1 Prisoners are not exempt from paying the full filing fee even when they have been granted permission to proceed in forma pauperis. See 28 U.S.C. § 1915(b)(1). immune from such relief. 28 U.S.C. §§ 1915(e)(2)(B), 1915A(b); see Abbas v. Dixon, 480 F.3d 636, 639 (2d Cir. 2007). The Court must also dismiss a complaint if the court lacks subject matter jurisdiction. See Fed. R. Civ. P. 12(h)(3). BACKGROUND The following facts are drawn from Plaintiff’s complaint.2 On December 1, 2024,

Plaintiff Donavan Stennett was housed in “3 Lower-Building 4 (Riker[s] Island), talking with the C.O. about getting something in the room. Another Inmate pick me up (about 6 to 7 ft) in the air and drop me to the floor. Breaking my left foot.” (ECF 1, at 4.) Plaintiff attaches to the complaint an Inmate Voluntary Statement Form, dated December 10, 2024, where Plaintiff states the following: “I . . . was attack[ed] by a[n] inmate come insid[e] where I sleep . . . and I call the staff and correction officer. This is the two time now on DOC I being attack[ed]. The last time on the 12-1-24.” (Id. at 5.) Plaintiff brings this action against the State of New York. He does not specify the relief that he seeks. DISCUSSION A. Claims against State of New York

Plaintiff, without explanation, brings his Section 1983 claims against the State of New York. He alleges, however, that at the time of the events giving rise to his claims, he was in the custody of the New York City Department of Correction (“DOC”), not the New York State Department of Corrections and Community Supervision. It is therefore unclear why Plaintiff sues the State of New York for these claims.

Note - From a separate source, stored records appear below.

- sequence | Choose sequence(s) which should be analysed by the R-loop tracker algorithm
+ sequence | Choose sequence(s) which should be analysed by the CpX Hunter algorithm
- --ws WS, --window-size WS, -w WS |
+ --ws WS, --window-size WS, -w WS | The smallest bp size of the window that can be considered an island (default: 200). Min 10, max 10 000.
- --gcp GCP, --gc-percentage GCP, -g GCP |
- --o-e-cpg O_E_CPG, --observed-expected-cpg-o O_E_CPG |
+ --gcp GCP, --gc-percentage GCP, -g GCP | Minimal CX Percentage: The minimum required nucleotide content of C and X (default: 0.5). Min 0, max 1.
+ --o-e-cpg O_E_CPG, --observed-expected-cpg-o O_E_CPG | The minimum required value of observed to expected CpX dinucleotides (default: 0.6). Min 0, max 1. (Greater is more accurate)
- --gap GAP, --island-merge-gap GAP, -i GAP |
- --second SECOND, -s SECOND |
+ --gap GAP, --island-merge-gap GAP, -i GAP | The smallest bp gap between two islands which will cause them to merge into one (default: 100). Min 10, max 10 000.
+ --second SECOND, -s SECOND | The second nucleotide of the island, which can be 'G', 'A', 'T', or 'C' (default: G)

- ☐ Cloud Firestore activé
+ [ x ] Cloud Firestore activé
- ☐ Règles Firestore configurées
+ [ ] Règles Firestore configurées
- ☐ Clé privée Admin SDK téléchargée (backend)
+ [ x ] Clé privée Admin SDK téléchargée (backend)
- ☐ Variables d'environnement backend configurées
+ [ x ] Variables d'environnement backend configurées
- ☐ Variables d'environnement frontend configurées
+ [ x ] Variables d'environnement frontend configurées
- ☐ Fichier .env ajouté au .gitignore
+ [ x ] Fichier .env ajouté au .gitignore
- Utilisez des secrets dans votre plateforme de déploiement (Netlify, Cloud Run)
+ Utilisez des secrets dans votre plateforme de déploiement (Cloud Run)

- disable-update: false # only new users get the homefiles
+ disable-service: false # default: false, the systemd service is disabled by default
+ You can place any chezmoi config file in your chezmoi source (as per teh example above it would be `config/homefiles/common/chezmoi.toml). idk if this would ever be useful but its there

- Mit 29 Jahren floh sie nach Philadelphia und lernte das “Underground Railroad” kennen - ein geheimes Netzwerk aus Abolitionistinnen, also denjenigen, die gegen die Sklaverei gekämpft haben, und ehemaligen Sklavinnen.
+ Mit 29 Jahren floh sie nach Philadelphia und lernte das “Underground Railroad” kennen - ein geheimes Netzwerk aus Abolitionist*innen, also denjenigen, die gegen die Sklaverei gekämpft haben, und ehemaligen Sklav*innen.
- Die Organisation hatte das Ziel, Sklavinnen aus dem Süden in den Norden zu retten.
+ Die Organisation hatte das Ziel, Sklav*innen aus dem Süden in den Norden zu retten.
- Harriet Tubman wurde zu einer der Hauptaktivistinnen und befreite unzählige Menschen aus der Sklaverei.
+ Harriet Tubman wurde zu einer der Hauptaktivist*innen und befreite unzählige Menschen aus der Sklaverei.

2 The Court quotes from the complaint verbatim. All spelling, grammar, and punctuation are as in the original unless noted otherwise. Moreover, “as a general rule, state governments may not be sued in federal court unless they have waived their Eleventh Amendment immunity, or unless Congress has abrogated the states’ Eleventh Amendment immunity . . . .” Gollomp v. Spitzer, 568 F.3d 355, 366 (2d Cir. 2009). “The immunity recognized by the Eleventh Amendment extends beyond the states themselves to state agents and state instrumentalities that are, effectively, arms of a state.” Id.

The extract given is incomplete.